Additionally, the Torah deals with human frailty and is a repository of the development of mankind with all their foibles. It speaks of our origins. It details our history. It shows that, while God is perfection, creation is filled with imperfections that require people to make right. This is called choice, and for sure it is the nature of our partnership.
If Adam and Eve remained in the Garden of Eden where would ambition and life’s interests be found? Life would hold no incentives or goals. We would wander around, day after day, smelling the roses, enjoying the fruit, and never wanting for anything
Sounds ideal but think how boring. Think about days not turning into nights, weeks not turning into months and months not turning into years. What would be the purpose of time? Eating from the “tree of knowledge” was necessary because it enabled us to understand that there is a beginning and an end. We were banished from the Garden because to then eat from the “tree of life” would have meant that there would be no potential for growth.

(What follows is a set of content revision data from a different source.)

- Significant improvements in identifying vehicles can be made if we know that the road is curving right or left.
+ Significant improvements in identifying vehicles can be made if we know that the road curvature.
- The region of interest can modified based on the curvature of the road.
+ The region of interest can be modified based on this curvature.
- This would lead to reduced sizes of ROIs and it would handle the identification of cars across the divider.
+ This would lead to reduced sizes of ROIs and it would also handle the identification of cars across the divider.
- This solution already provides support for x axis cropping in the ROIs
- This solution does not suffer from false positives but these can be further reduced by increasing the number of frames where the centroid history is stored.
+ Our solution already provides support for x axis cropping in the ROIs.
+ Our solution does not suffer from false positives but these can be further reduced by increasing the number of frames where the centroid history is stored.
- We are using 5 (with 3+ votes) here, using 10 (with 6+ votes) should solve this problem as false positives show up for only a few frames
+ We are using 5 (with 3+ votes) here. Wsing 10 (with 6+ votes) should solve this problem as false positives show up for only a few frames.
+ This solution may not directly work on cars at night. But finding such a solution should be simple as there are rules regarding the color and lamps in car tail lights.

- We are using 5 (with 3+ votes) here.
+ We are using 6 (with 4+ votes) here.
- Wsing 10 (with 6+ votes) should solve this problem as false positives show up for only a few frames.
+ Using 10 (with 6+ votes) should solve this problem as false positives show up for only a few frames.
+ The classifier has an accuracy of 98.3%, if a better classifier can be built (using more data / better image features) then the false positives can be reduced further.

What does God want for us? Perhaps that can best be answered as follows: There was an Oracle who could see the past and the present and even into the future. All knowing and all powerful he presented a challenge to a little boy who wanted nothing more than to show that the Oracle was not the magician he was thought to be. To trick the Oracle and show him up was his goal.
He devised a plan whereby he would catch a bird and hold it in his hand behind his back and then confront the Oracle with the question as to whether the bird was alive or dead. If the Oracle declared the bird to be alive, he would squeeze the life out of the bird and show that the Oracle was not all knowing. If, on the other hand, the Oracle would say that the bird was dead, he would show the bird to be alive and well.

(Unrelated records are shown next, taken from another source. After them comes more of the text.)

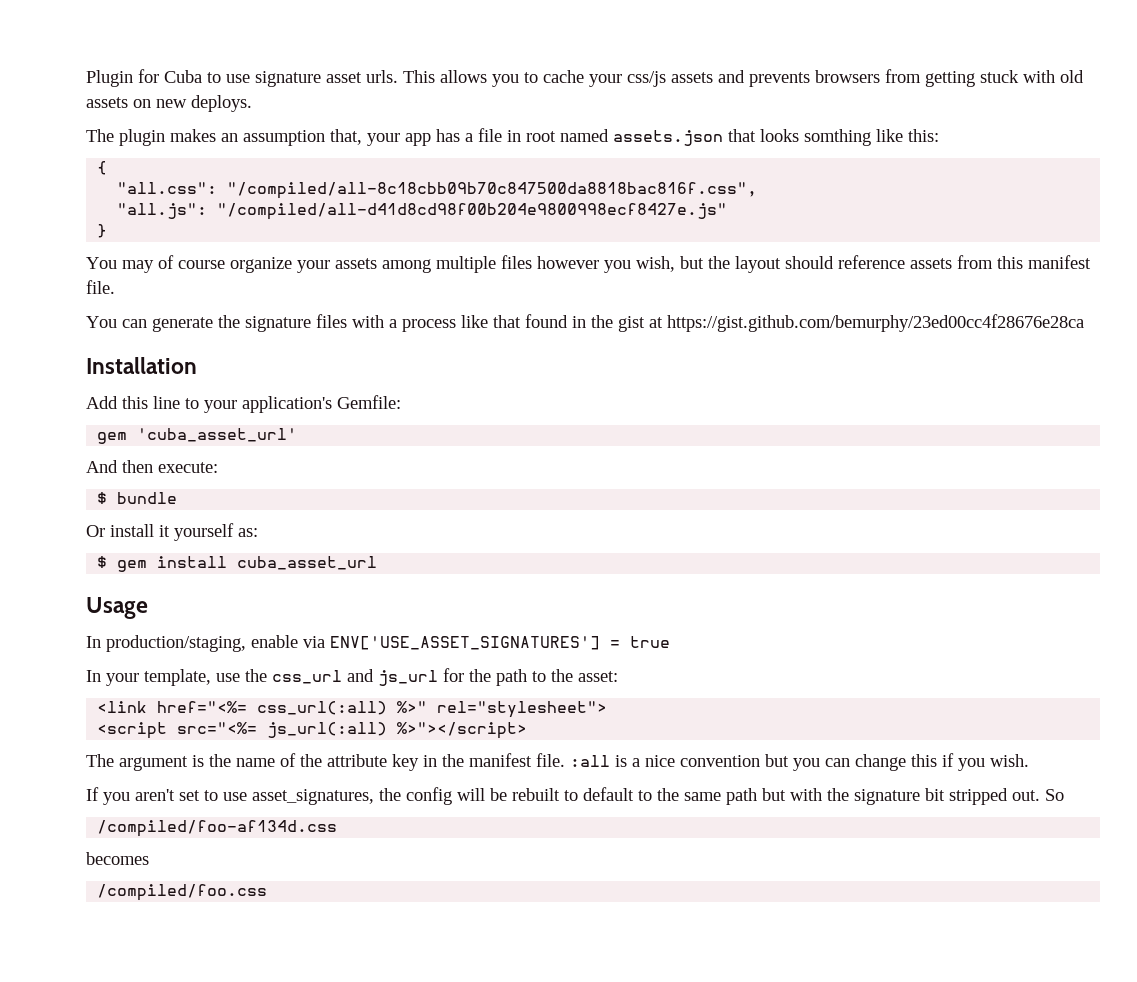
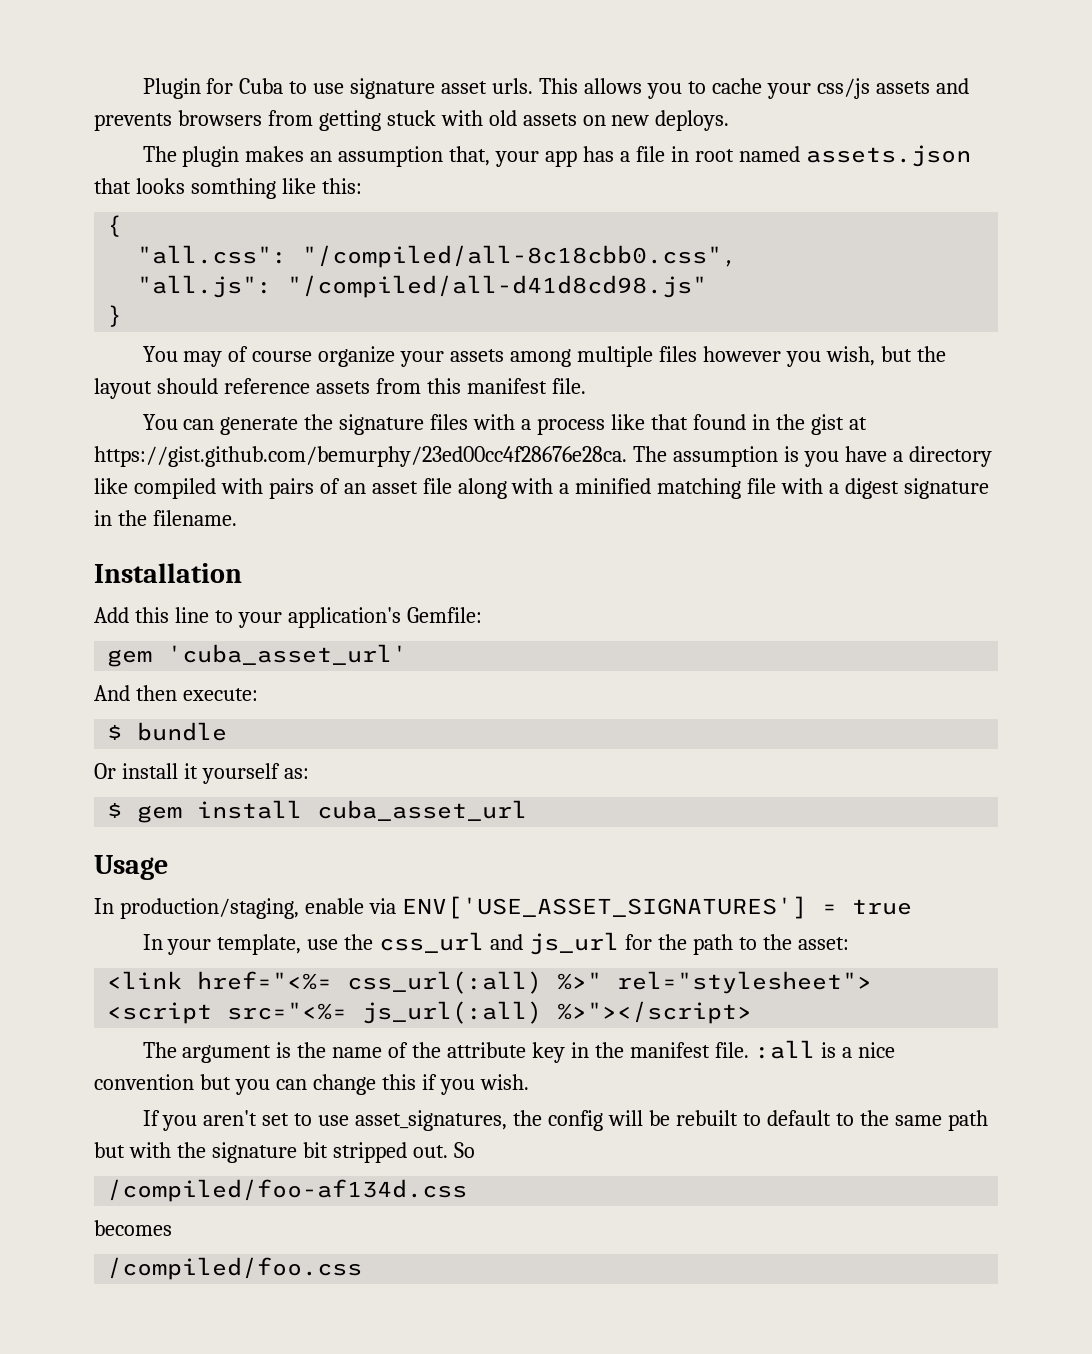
- "all.css": "/compiled/all-8c18cbb09b70c847500da8818bac816f.css",
+ "all.css": "/compiled/all-8c18cbb0.css",
- "all.js": "/compiled/all-d41d8cd98f00b204e9800998ecf8427e.js"
+ "all.js": "/compiled/all-d41d8cd98.js"
- You can generate the signature files with a process like that found in the gist at https://gist.github.com/bemurphy/23ed00cc4f28676e28ca
+ You can generate the signature files with a process like that found in the gist at https://gist.github.com/bemurphy/23ed00cc4f28676e28ca. The assumption is you have a directory like compiled with pairs of an asset file along with a minified matching file with a digest signature in the filename.

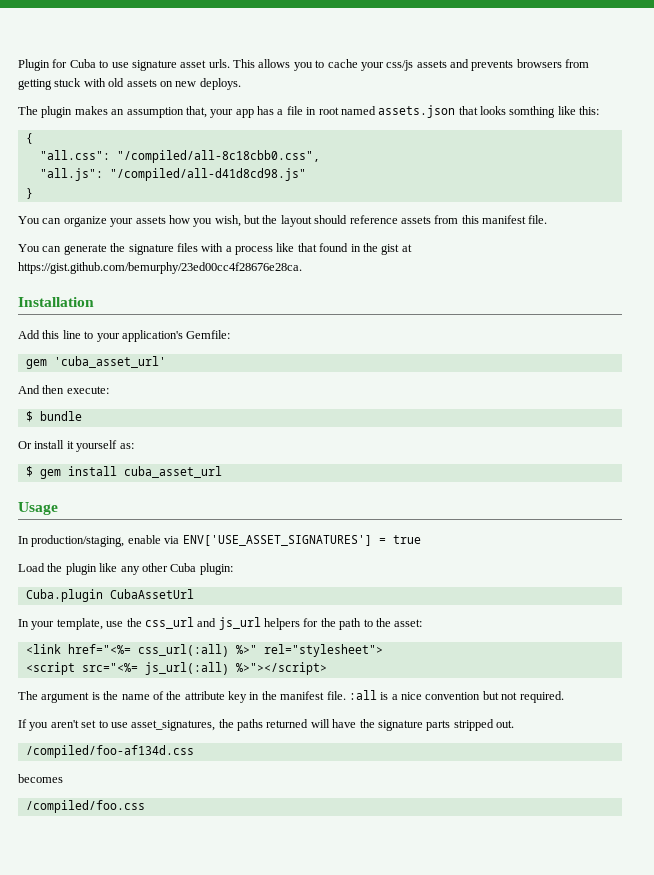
- You may of course organize your assets among multiple files however you wish, but the layout should reference assets from this manifest file.
+ You can organize your assets how you wish, but the layout should reference assets from this manifest file.
- You can generate the signature files with a process like that found in the gist at https://gist.github.com/bemurphy/23ed00cc4f28676e28ca. The assumption is you have a directory like compiled with pairs of an asset file along with a minified matching file with a digest signature in the filename.
+ You can generate the signature files with a process like that found in the gist at https://gist.github.com/bemurphy/23ed00cc4f28676e28ca.
+ Load the plugin like any other Cuba plugin:
+ Cuba.plugin CubaAssetUrl
- In your template, use the css_url and js_url for the path to the asset:
+ In your template, use the css_url and js_url helpers for the path to the asset:
- The argument is the name of the attribute key in the manifest file. :all is a nice convention but you can change this if you wish.
+ The argument is the name of the attribute key in the manifest file. :all is a nice convention but not required.
- If you aren't set to use asset_signatures, the config will be rebuilt to default to the same path but with the signature bit stripped out. So
+ If you aren't set to use asset_signatures, the paths returned will have the signature parts stripped out.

His plan solid in his mind, he started out to confront the Oracle. When he found him, he asked his question holding the bird tightly behind his back “Is the bird I hold in my hands behind my back, alive or dead?” The Oracle then replied, “The answer to that question is in your hands.”
This is what God wants for us: To take life, with all its ups and downs, firmly in our hands and be what we can be, do what we can do, without regard for reward, without expectations. To live life because it is a gift. To understand that life contains joys as well as sorrows. To realize that there is a beginning as there is an end. To treat all that is in between with respect and dignity as God did when our souls were given to us. And to imagine all that can be because we have the capacity to create as well.
Perhaps, if we consider all this, the High Holidays will have added meaning. We will not fear the future but rather experience the thrill of planning that future. After all, it is September, and this is the time set aside to do just that.